Exercise directions:
If a line in the listing below includes the string "Drama", pull it out.

Records for this task:

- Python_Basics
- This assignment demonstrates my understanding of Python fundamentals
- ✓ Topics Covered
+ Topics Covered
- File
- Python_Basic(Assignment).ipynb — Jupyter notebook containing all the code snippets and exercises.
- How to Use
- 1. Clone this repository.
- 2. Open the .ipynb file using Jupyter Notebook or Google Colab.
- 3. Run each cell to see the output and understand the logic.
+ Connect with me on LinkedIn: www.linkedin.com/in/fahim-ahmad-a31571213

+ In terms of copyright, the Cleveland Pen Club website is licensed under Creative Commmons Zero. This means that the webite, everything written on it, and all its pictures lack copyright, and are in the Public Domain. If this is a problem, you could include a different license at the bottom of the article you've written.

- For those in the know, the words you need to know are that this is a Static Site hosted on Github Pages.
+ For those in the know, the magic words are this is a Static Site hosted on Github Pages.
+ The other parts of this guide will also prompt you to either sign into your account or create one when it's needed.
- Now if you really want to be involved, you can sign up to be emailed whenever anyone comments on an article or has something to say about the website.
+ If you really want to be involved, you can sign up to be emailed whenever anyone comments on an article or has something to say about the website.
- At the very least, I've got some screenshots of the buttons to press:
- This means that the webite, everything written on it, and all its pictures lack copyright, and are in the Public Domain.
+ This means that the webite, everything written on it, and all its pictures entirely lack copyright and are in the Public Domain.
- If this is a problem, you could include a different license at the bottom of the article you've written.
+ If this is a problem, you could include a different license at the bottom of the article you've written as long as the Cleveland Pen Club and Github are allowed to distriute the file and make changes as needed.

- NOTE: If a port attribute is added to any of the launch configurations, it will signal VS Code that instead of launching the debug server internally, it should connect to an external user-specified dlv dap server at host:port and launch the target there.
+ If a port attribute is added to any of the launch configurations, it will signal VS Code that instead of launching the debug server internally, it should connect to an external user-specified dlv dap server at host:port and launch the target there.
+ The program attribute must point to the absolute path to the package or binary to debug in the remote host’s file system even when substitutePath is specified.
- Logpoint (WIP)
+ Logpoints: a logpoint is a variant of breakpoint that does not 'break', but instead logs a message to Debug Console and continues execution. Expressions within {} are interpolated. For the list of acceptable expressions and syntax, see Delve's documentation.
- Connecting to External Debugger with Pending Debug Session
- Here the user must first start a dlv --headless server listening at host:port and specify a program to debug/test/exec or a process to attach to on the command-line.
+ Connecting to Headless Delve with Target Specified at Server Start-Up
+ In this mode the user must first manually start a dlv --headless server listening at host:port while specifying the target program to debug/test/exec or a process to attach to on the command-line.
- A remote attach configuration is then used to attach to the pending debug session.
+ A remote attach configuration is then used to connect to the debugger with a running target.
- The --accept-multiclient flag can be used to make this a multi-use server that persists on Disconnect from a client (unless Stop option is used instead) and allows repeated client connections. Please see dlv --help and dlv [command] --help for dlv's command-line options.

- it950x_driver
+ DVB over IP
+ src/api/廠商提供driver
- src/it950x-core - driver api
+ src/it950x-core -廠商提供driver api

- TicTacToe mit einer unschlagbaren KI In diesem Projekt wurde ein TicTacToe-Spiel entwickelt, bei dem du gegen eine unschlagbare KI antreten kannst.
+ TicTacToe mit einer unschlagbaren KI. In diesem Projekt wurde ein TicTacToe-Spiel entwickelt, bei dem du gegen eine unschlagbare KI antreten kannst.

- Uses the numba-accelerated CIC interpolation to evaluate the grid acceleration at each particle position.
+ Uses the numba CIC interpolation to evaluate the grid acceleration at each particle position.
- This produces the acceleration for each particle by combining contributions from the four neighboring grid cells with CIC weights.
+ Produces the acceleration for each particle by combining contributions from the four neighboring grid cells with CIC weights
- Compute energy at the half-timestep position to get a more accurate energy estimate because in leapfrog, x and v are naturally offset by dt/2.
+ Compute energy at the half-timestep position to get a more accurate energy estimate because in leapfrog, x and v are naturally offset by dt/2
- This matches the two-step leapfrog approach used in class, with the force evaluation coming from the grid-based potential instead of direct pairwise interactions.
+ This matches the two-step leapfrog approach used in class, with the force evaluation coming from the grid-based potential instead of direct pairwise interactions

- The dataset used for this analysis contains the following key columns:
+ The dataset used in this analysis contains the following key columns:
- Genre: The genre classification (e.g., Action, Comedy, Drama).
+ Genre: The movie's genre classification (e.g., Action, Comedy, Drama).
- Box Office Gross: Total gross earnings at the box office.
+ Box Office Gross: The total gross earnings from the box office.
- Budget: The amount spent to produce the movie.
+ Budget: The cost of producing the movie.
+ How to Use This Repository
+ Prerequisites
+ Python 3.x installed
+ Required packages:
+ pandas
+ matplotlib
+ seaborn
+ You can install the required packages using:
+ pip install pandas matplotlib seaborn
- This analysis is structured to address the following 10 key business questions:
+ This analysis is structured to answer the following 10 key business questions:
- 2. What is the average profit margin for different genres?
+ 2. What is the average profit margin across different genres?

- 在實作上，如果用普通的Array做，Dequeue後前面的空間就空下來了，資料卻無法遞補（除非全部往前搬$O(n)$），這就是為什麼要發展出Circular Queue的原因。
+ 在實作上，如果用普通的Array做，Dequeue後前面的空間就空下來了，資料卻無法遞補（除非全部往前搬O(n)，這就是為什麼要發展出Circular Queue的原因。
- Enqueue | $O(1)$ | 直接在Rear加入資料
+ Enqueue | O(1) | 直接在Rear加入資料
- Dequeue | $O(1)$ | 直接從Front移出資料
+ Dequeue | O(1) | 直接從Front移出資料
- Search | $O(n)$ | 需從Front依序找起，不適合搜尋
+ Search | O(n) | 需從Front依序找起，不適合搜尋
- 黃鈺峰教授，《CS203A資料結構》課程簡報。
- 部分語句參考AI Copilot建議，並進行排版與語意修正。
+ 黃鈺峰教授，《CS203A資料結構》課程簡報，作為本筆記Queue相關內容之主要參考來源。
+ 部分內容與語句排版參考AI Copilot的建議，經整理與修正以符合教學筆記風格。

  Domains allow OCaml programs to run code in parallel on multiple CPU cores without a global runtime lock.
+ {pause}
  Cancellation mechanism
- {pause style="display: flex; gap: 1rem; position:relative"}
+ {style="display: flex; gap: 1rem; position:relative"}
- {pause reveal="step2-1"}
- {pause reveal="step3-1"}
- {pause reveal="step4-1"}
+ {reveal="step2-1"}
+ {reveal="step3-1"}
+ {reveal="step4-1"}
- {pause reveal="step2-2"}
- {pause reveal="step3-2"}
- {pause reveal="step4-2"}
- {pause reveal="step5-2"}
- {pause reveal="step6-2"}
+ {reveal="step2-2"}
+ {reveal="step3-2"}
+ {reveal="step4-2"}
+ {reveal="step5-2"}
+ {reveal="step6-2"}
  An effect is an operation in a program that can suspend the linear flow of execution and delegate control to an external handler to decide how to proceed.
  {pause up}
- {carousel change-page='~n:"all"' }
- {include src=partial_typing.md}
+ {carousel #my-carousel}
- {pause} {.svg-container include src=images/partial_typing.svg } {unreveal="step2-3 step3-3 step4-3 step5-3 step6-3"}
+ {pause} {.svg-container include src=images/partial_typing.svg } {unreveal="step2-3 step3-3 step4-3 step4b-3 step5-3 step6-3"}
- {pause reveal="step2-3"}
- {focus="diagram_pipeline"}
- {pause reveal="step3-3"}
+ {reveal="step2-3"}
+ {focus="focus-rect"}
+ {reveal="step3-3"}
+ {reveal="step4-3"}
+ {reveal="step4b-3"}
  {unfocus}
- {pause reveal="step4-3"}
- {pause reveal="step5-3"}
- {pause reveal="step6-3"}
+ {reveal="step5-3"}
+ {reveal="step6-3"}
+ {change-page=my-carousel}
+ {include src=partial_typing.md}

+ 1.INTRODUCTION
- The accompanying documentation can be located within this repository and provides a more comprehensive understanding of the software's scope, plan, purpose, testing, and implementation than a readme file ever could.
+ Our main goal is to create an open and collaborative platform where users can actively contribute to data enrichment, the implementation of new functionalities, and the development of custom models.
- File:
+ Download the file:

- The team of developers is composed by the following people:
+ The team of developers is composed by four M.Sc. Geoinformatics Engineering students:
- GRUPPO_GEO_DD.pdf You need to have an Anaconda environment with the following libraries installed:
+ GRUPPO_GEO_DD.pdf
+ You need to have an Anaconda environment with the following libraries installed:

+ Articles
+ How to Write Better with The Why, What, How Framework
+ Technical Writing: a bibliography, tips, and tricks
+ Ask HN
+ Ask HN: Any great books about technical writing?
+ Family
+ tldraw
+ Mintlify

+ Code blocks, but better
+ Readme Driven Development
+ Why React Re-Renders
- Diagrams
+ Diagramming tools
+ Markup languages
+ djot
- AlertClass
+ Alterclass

Response to this task:
- Genre: The genre classification (e.g., Action, Comedy, Drama).
+ Genre: The movie's genre classification (e.g., Action, Comedy, Drama).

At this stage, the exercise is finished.